What you should do ->
Please retype the records below exactly as they appear, but leave out the pictures.

Data records ->
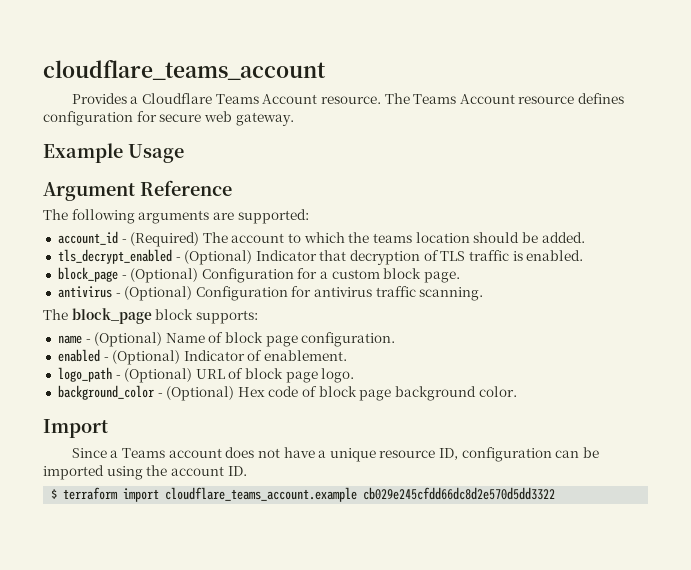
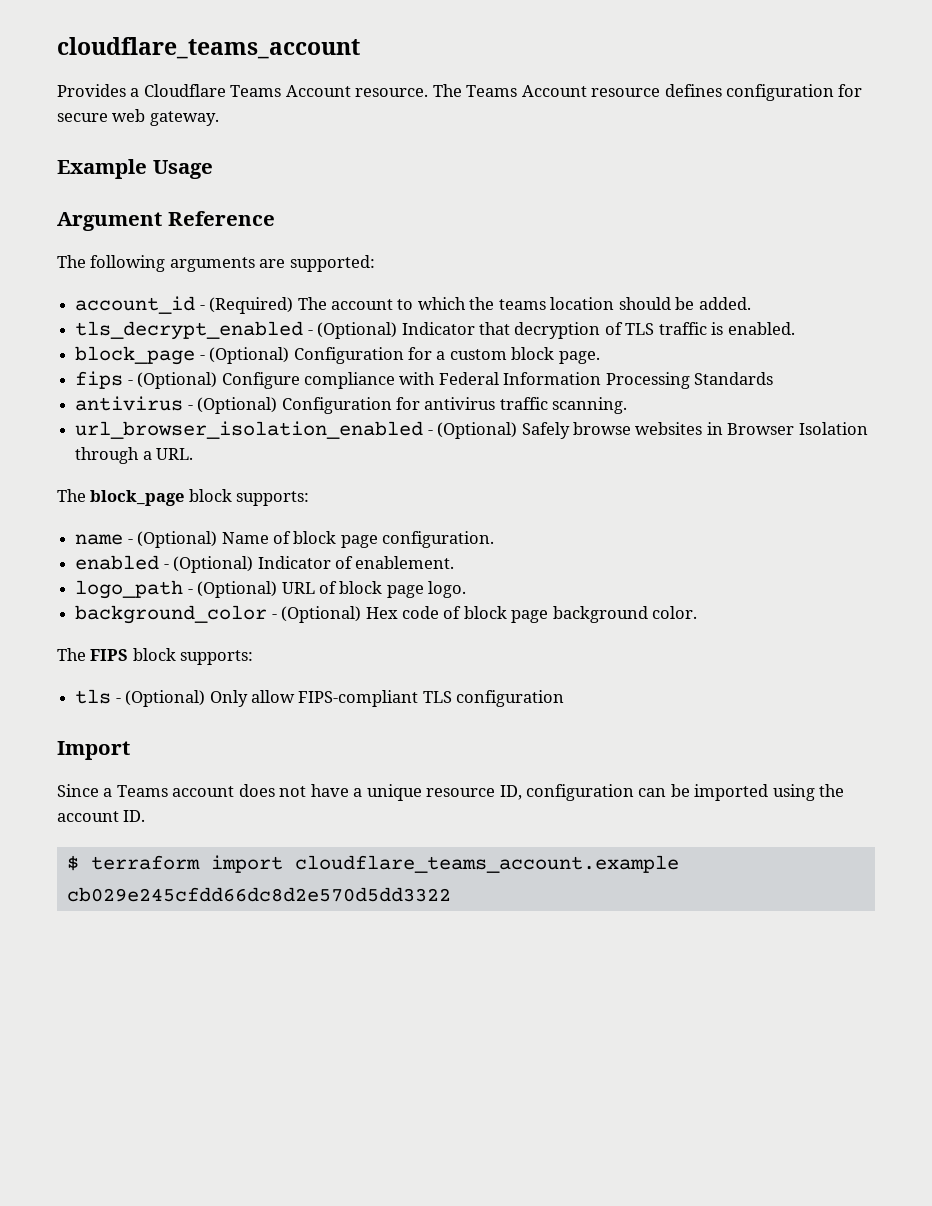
+ fips - (Optional) Configure compliance with Federal Information Processing Standards
+ url_browser_isolation_enabled - (Optional) Safely browse websites in Browser Isolation through a URL.
+ The FIPS block supports:
+ tls - (Optional) Only allow FIPS-compliant TLS configuration

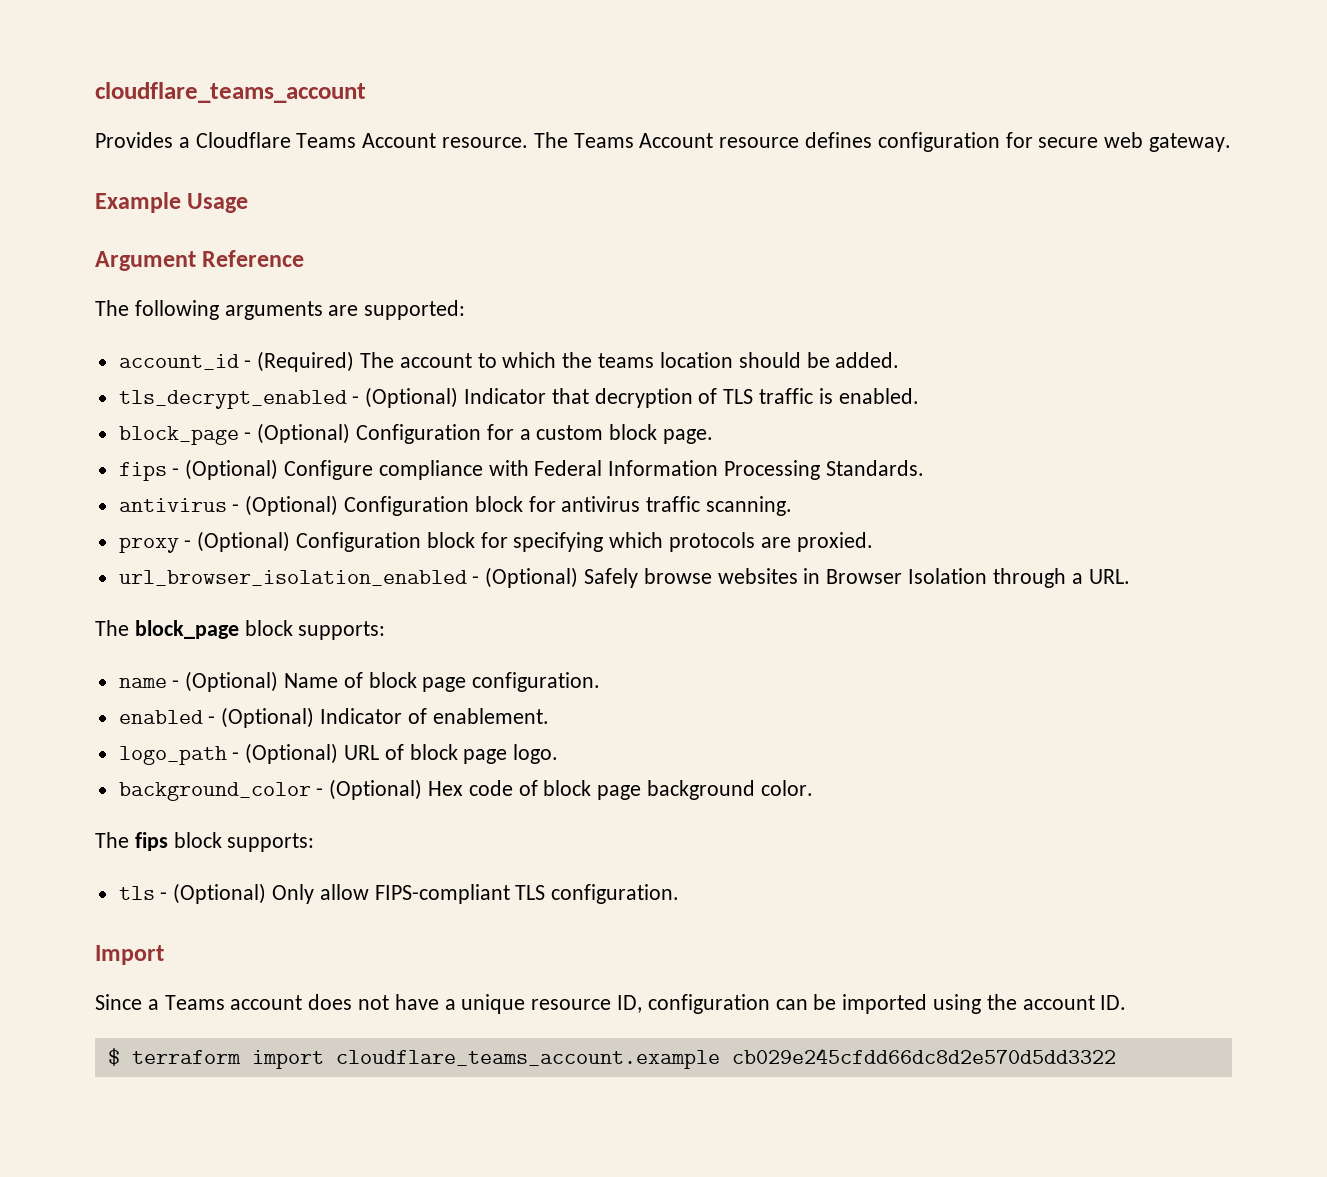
- fips - (Optional) Configure compliance with Federal Information Processing Standards
+ fips - (Optional) Configure compliance with Federal Information Processing Standards.
- antivirus - (Optional) Configuration for antivirus traffic scanning.
+ antivirus - (Optional) Configuration block for antivirus traffic scanning.
+ proxy - (Optional) Configuration block for specifying which protocols are proxied.
- The FIPS block supports:
+ The fips block supports:
- tls - (Optional) Only allow FIPS-compliant TLS configuration
+ tls - (Optional) Only allow FIPS-compliant TLS configuration.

Answer to this exercise ->
+ fips - (Optional) Configure compliance with Federal Information Processing Standards
+ url_browser_isolation_enabled - (Optional) Safely browse websites in Browser Isolation through a URL.
+ The FIPS block supports:
+ tls - (Optional) Only allow FIPS-compliant TLS configuration

- fips - (Optional) Configure compliance with Federal Information Processing Standards
+ fips - (Optional) Configure compliance with Federal Information Processing Standards.
- antivirus - (Optional) Configuration for antivirus traffic scanning.
+ antivirus - (Optional) Configuration block for antivirus traffic scanning.
+ proxy - (Optional) Configuration block for specifying which protocols are proxied.
- The FIPS block supports:
+ The fips block supports:
- tls - (Optional) Only allow FIPS-compliant TLS configuration
+ tls - (Optional) Only allow FIPS-compliant TLS configuration.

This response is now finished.